### DIRECTIONS:
Every line that contains the word "value" is to be copied from the listing.

(GIVEN ENTRIES begins)

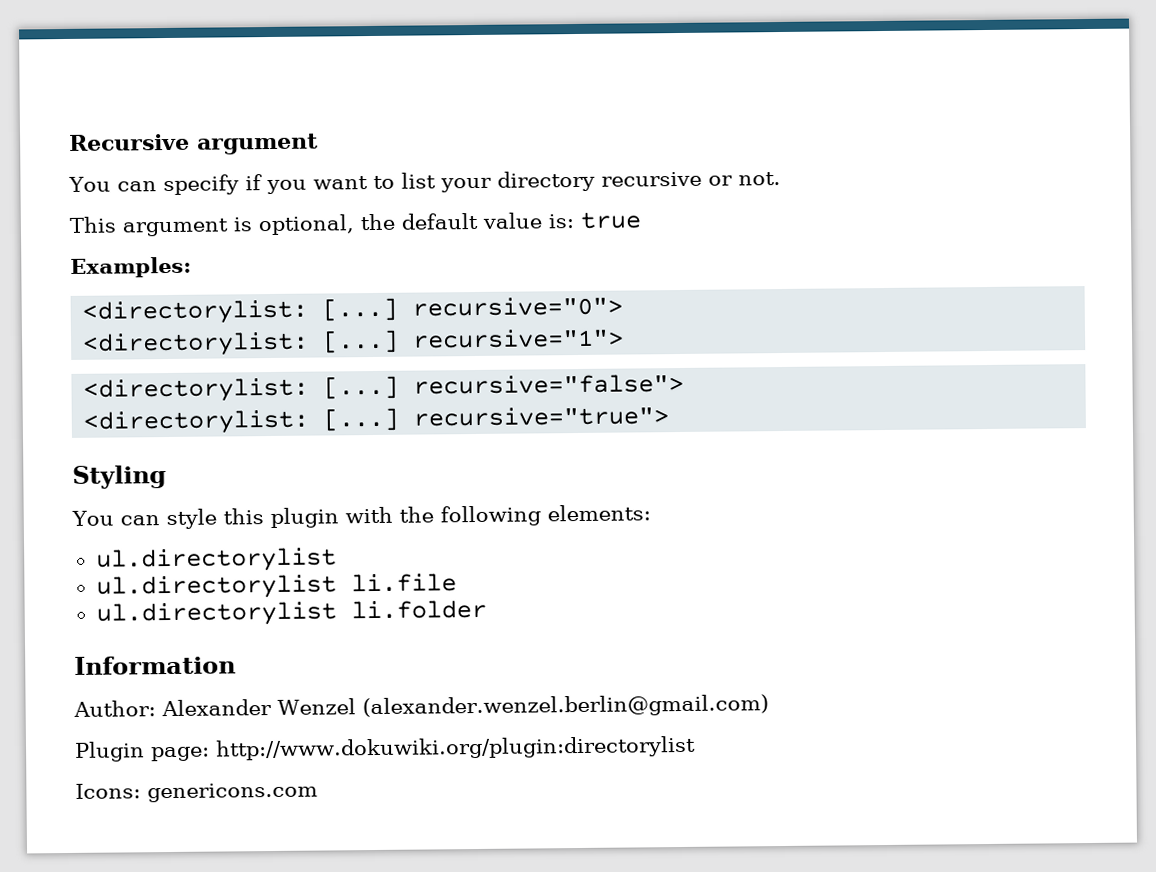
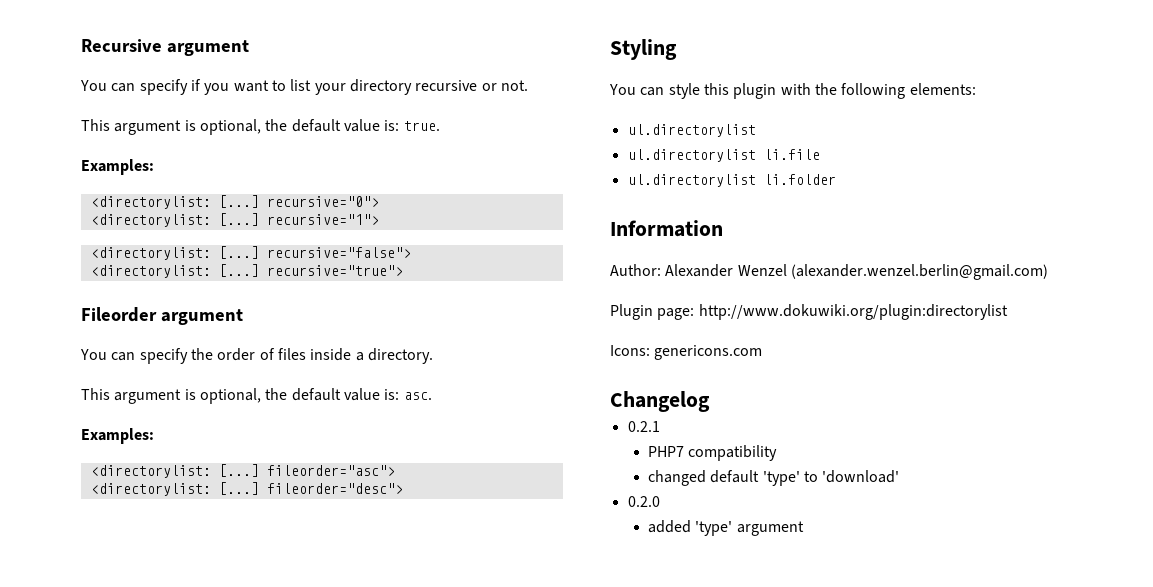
- This argument is optional, the default value is: true
+ This argument is optional, the default value is: true.
+ Fileorder argument
+ You can specify the order of files inside a directory.
+ This argument is optional, the default value is: asc.
+ Examples:
+ <directorylist: [...] fileorder="asc">
+ <directorylist: [...] fileorder="desc">
+ Changelog
+ 0.2.1
+ PHP7 compatibility
+ changed default 'type' to 'download'
+ 0.2.0
+ added 'type' argument

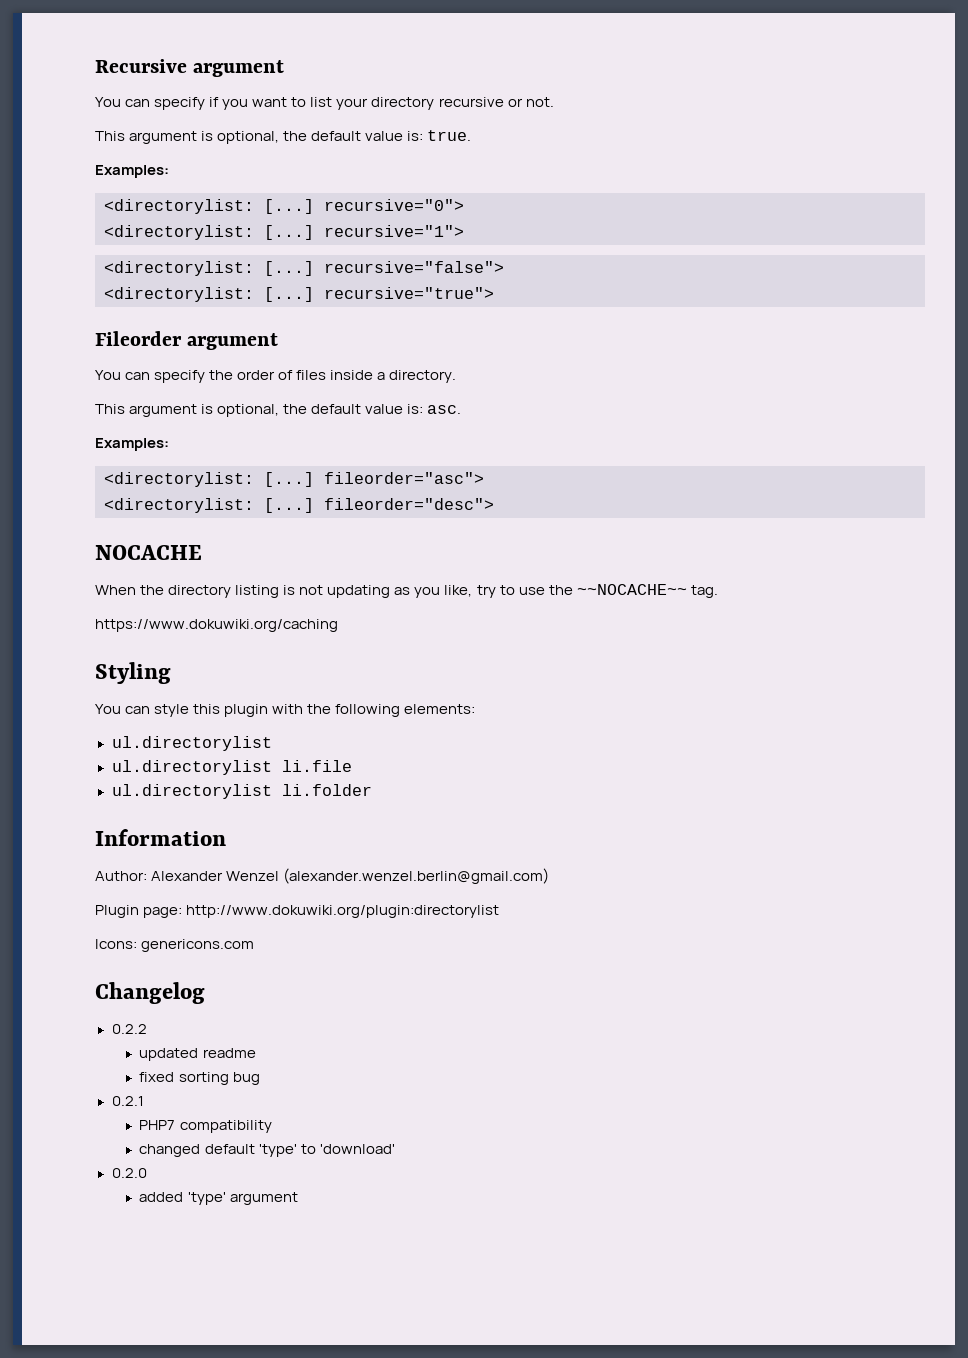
+ NOCACHE
+ When the directory listing is not updating as you like, try to use the ~~NOCACHE~~ tag.
+ https://www.dokuwiki.org/caching
+ 0.2.2
+ updated readme
+ fixed sorting bug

(GIVEN ENTRIES ends)

### ANSWER TO THE EXERCISE:
- This argument is optional, the default value is: true
+ This argument is optional, the default value is: true.
+ This argument is optional, the default value is: asc.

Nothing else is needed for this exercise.